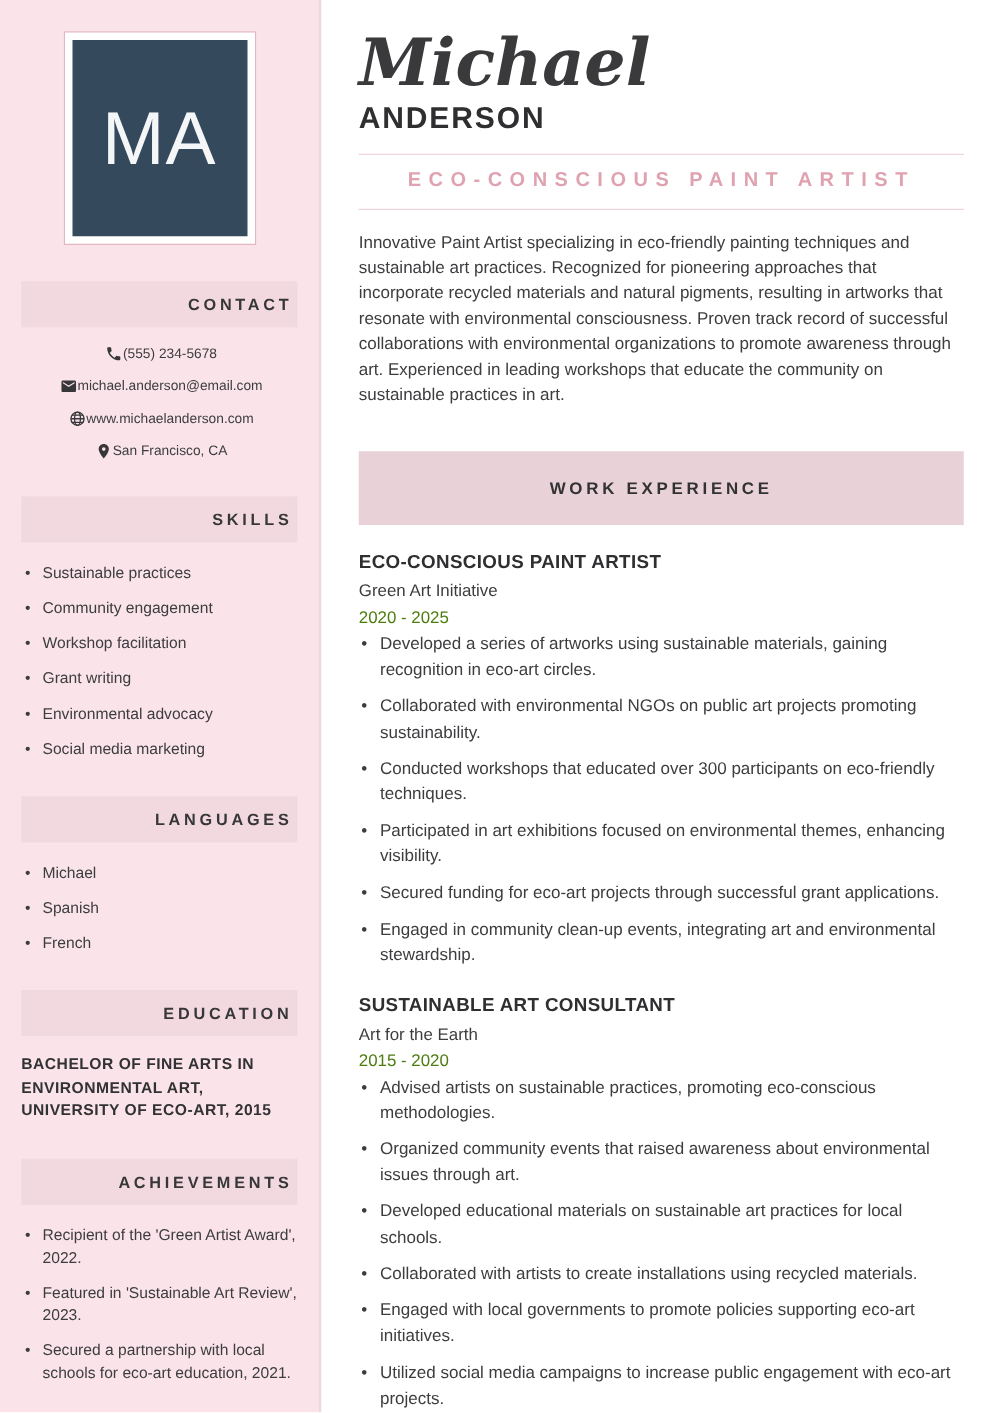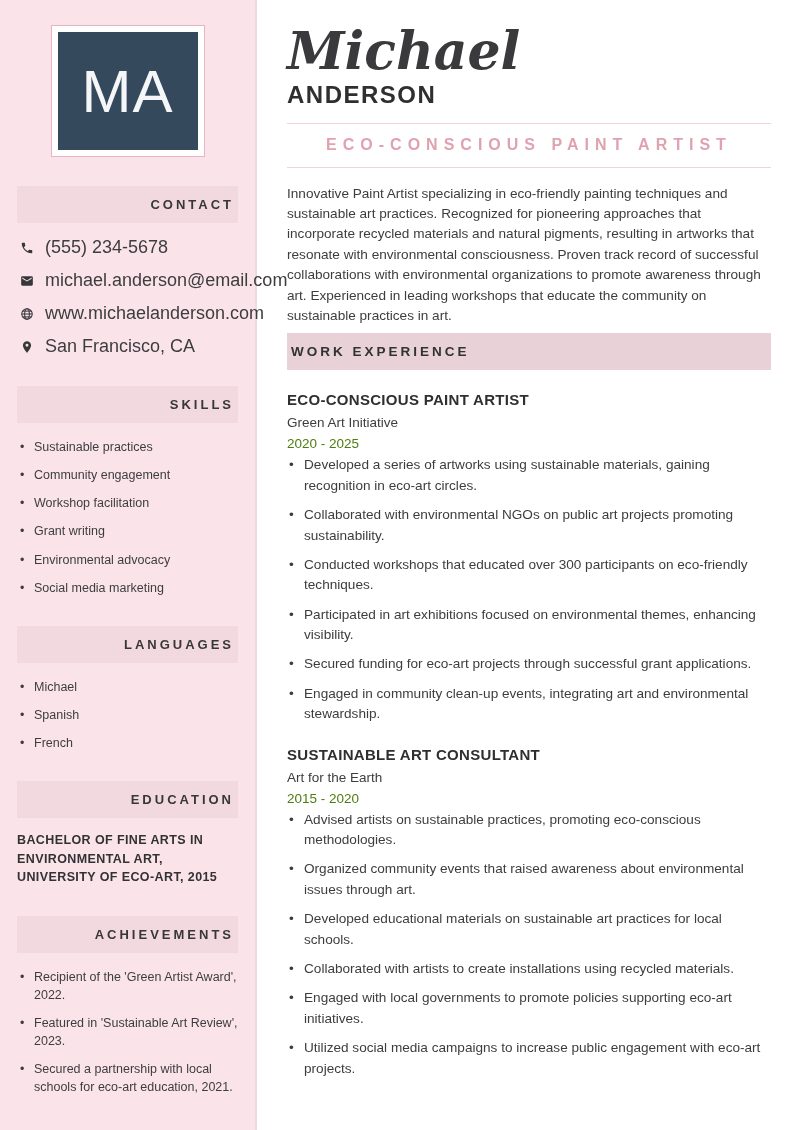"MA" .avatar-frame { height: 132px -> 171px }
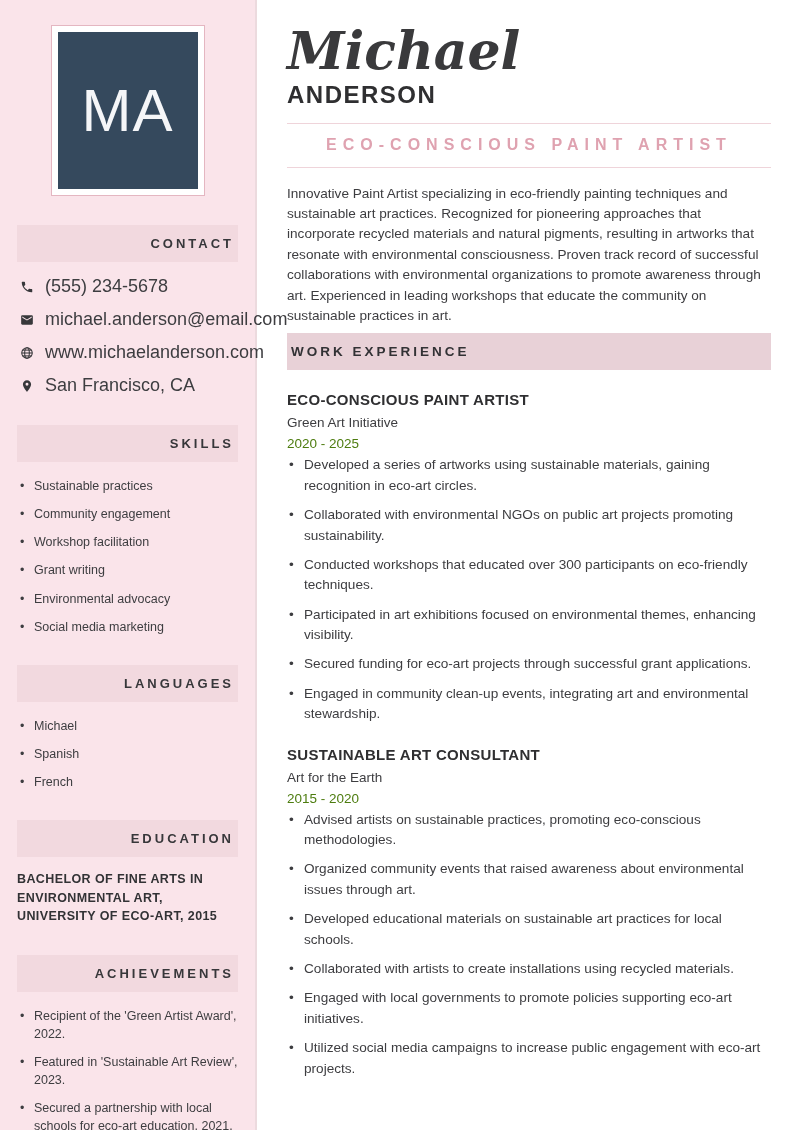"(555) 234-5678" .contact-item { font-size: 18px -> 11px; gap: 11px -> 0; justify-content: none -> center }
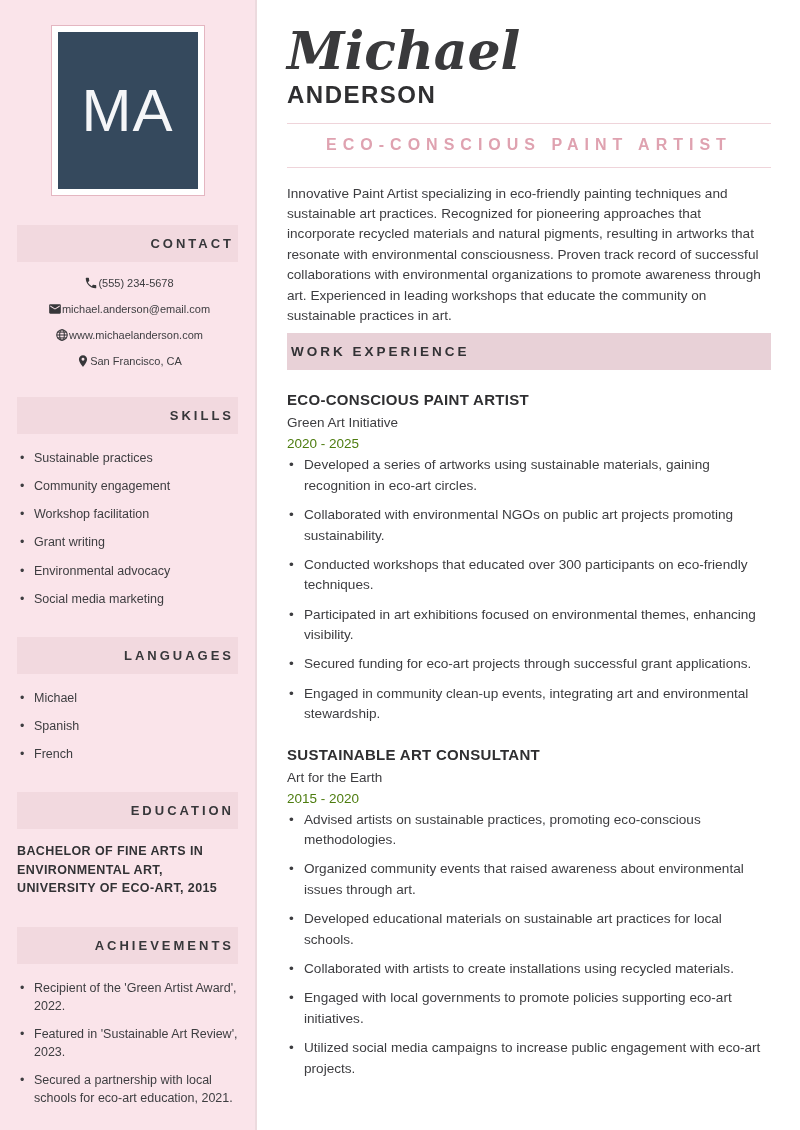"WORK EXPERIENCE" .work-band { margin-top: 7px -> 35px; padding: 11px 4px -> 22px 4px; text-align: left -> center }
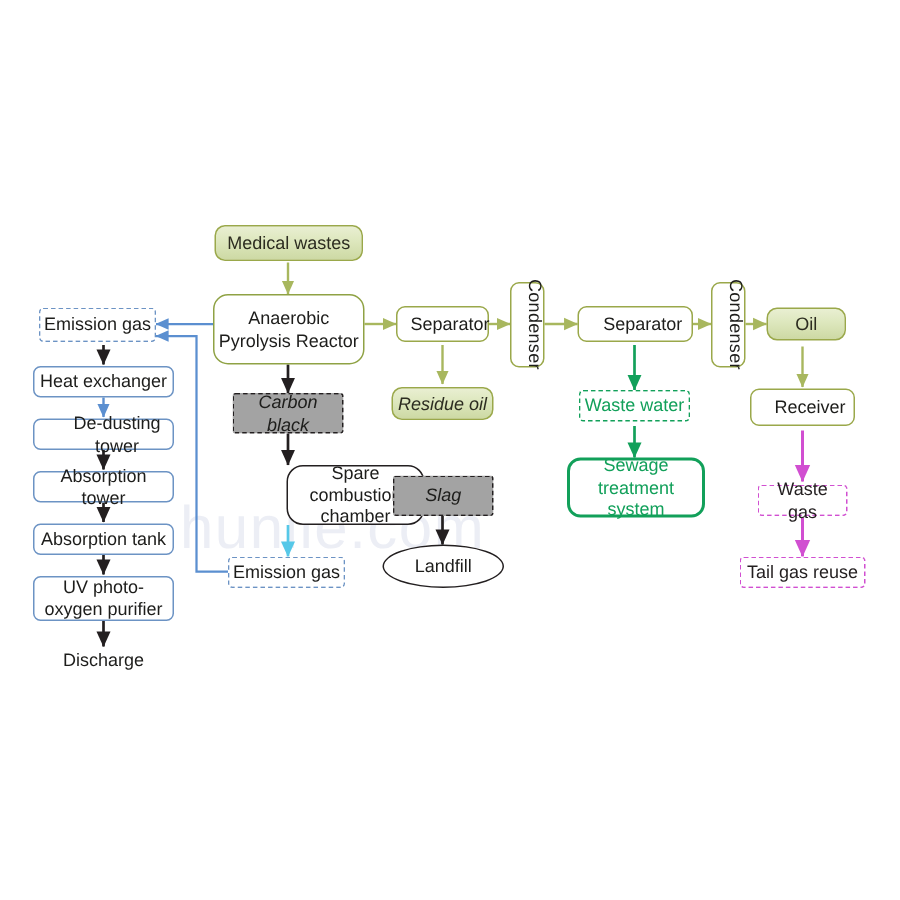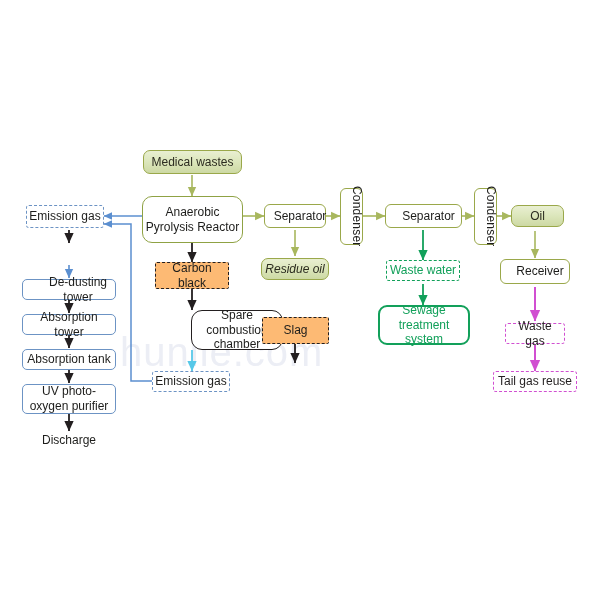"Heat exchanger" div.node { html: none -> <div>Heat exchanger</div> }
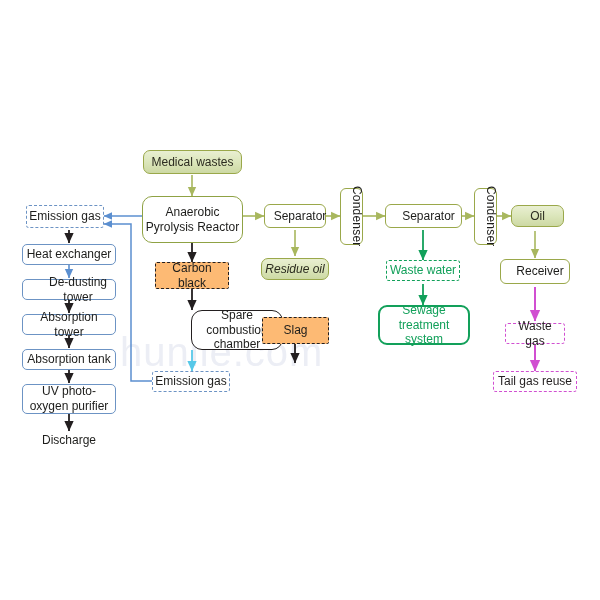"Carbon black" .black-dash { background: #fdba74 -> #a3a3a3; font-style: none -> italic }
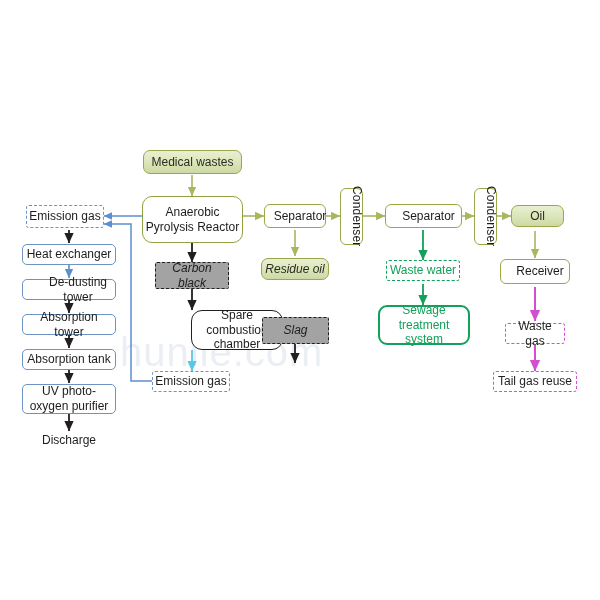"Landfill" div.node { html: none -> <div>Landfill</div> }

WHAT YOU ARE ASKED TO DO – The required output is every line from the one containing "font-size: 18px ->" through the last line of the records, inclusive, reproduced exactly and without pictures.

YOUR SOLUTION –
"(555) 234-5678" .contact-item { font-size: 18px -> 11px; gap: 11px -> 0; justify-content: none -> center }
"WORK EXPERIENCE" .work-band { margin-top: 7px -> 35px; padding: 11px 4px -> 22px 4px; text-align: left -> center }
"Heat exchanger" div.node { html: none -> <div>Heat exchanger</div> }
"Carbon black" .black-dash { background: #fdba74 -> #a3a3a3; font-style: none -> italic }
"Landfill" div.node { html: none -> <div>Landfill</div> }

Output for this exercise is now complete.